Bento took off like a gazelle. He knew every alley, every back street of his neighborhood, which his pursuer apparently didn’t, so it wasn’t long before he’d gotten clean away. He hadn’t dared to go back that night, or even the next. Bento couldn’t think of a reason why anyone would want to kill him. He concluded that the assault had been a robbery attempt. But that was before Samuel brought the newspaper home.

On the morning of the third day after the shooting incident, Samuel had been using a sheet of two-day-old newsprint from the
Diário de Manaus
to wrap a fish for a waiting customer. He’d just about finished the job, when an article less than ten centimeters high caught his eye.

WOMAN MURDERED, the headline read.

Samuel read further and his jaw dropped. He wrapped the fish in another sheet, took off his apron, and asked one of his colleagues to cover for him. It was less than a five-minute run to the widow’s place. Samuel found his erstwhile stepson watching a cartoon show on television and shoved the article, now reeking strongly of fish, under his nose.

Below the headline, and after giving Bento’s mother’s name and stating her age, the journalist went on to write:

. . . was tortured and murdered sometime in the early hours of
the morning, probably in an attempt to get her to reveal the
whereabouts of her valuables.

Bento was devastated. What kind of valuables could thieves hope to find in the shack of a box-shifter who worked in the Municipal Market? It didn’t add up.
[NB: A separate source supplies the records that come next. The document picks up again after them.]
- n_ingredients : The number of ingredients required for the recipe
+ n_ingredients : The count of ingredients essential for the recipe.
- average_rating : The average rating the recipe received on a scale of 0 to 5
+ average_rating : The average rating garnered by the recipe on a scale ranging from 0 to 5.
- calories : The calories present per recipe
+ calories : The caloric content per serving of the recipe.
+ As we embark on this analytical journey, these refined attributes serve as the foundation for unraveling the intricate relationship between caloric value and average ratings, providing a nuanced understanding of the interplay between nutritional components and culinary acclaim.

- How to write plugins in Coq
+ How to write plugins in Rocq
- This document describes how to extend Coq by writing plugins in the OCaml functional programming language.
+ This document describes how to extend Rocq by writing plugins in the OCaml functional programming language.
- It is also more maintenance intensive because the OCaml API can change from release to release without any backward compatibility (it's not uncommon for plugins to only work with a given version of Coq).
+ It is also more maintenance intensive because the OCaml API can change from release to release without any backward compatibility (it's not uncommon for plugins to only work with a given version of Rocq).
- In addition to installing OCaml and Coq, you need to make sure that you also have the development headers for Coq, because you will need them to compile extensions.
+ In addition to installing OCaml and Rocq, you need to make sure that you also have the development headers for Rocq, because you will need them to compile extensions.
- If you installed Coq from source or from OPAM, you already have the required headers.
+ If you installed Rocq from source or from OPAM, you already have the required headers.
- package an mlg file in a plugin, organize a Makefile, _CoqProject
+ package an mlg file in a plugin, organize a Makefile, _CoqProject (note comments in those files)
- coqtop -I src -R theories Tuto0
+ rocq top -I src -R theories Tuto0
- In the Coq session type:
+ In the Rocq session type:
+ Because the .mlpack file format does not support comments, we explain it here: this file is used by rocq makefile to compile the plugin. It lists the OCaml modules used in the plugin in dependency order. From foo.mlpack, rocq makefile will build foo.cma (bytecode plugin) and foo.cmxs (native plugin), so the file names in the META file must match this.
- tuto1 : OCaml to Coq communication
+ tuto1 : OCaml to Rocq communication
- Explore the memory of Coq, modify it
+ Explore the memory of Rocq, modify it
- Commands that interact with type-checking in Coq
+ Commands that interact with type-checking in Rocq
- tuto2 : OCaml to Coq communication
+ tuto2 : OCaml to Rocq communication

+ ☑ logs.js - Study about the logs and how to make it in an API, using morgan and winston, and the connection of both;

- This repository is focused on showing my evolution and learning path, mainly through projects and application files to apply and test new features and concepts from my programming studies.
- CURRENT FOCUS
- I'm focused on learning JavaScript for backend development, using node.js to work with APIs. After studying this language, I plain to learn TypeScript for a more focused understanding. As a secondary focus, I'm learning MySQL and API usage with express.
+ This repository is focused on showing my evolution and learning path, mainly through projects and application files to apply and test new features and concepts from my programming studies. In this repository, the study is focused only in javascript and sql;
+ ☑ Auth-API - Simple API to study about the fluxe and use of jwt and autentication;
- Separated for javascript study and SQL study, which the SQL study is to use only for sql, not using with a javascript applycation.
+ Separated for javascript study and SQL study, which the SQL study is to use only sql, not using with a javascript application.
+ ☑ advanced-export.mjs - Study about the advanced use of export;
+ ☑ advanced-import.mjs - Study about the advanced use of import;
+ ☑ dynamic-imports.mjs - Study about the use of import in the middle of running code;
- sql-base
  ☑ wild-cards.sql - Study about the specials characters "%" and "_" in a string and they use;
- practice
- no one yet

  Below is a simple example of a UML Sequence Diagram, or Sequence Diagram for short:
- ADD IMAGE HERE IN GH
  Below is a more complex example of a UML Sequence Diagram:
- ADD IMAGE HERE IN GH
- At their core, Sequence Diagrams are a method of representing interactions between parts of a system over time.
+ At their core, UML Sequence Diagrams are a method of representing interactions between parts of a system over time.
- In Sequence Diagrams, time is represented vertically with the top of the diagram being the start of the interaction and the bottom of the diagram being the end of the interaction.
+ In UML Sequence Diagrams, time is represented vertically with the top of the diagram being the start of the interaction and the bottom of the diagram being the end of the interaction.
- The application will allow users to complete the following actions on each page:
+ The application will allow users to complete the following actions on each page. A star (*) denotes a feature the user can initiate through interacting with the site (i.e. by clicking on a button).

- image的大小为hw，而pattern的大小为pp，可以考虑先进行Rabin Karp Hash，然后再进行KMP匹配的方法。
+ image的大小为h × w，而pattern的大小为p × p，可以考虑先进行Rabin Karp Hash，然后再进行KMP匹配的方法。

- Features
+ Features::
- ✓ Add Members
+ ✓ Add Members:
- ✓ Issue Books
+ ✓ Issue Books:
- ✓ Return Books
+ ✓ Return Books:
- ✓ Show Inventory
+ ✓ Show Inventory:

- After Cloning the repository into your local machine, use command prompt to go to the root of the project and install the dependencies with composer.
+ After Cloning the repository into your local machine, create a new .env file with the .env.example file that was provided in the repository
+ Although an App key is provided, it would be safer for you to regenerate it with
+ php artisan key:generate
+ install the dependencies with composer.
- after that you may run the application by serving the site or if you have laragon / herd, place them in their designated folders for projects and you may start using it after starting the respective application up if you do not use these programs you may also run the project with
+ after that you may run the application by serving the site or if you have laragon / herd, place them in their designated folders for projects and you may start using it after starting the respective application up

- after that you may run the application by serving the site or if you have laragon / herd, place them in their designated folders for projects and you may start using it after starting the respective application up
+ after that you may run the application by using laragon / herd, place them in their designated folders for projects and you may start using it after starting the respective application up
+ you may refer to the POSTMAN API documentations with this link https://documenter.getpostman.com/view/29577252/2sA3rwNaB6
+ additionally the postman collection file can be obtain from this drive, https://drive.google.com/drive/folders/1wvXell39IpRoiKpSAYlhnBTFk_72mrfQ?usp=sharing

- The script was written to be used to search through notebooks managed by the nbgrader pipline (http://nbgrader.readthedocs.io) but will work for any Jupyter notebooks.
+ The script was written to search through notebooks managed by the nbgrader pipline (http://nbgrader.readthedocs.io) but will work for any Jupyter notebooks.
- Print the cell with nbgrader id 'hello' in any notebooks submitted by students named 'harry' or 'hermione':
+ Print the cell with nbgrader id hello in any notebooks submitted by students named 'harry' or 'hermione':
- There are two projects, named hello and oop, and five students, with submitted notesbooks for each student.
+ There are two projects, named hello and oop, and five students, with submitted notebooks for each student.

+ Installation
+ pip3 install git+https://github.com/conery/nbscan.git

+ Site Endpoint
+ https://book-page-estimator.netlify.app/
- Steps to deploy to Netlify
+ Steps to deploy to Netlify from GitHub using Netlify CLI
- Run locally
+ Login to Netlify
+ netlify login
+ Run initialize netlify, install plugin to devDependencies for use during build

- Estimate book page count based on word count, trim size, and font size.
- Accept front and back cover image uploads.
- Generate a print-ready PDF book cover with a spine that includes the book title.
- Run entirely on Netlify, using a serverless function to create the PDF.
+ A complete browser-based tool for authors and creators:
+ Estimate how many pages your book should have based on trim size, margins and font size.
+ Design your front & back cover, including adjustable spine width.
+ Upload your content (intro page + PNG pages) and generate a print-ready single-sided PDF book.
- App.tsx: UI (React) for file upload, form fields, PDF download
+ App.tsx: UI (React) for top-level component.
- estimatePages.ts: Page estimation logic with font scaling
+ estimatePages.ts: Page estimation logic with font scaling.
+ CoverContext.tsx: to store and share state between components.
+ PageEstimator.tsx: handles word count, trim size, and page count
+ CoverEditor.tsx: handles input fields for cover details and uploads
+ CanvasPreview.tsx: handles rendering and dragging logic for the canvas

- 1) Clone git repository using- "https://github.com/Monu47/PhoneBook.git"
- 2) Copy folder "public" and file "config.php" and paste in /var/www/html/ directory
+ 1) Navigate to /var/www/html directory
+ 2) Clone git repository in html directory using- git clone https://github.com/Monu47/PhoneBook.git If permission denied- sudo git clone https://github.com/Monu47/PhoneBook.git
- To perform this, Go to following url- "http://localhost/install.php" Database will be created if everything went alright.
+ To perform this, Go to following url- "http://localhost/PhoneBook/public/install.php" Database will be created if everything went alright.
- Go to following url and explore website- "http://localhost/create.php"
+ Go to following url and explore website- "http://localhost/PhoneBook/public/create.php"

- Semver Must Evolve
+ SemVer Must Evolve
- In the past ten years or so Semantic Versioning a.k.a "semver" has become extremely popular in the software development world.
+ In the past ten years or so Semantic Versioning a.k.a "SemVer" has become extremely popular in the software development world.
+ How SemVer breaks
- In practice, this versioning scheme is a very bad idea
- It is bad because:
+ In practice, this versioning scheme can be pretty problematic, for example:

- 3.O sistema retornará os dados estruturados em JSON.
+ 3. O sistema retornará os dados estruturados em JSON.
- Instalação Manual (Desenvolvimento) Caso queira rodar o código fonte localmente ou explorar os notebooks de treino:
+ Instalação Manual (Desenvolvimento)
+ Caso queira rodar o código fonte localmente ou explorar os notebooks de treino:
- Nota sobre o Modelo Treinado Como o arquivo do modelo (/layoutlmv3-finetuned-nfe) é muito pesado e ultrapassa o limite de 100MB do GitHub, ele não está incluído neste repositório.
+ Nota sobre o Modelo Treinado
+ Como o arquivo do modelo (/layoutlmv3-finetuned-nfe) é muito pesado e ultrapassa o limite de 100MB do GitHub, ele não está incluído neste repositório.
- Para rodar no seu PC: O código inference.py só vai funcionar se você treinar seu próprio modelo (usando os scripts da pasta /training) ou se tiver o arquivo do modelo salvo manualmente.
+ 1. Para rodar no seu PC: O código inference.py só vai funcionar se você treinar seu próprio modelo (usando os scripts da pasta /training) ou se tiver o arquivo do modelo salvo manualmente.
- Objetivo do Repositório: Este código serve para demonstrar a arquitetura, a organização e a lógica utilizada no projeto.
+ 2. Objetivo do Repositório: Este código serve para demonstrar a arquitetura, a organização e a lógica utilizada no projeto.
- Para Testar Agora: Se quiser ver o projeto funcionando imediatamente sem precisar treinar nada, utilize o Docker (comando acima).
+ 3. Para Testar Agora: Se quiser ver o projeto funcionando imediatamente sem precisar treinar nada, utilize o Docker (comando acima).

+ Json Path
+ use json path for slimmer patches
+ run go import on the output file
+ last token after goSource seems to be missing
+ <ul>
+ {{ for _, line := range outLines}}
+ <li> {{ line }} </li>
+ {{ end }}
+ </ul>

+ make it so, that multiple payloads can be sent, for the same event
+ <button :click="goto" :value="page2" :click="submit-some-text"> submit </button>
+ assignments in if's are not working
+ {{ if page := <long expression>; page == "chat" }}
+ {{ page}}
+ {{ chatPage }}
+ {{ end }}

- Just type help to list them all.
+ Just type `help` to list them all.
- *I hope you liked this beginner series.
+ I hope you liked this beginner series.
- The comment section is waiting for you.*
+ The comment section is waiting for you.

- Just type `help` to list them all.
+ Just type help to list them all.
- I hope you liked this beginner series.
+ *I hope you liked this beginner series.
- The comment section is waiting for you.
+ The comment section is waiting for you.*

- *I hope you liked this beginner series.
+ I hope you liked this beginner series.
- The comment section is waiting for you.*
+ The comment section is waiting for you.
But there was another explanation that made sense: that they’d been trying to get her to reveal Bento’s whereabouts. Originally, the chief had wanted him to go away for a while. Now, it looked as if he wanted him to go away permanently. Bento was frightened, so frightened that he was staring at another article on the page for at least a minute before it registered: Mario Silva, the
well-known Chief Inspector of the
Federal Police
was in town and staying at the Hotel Tropical. And right then and there, in the midst of his fear and

grief, Bento experienced an epiphany: the federal police had dropped him in the shit; the federal police were the ones who were going to pull him out of it. He needed protection. He needed to get to Silva.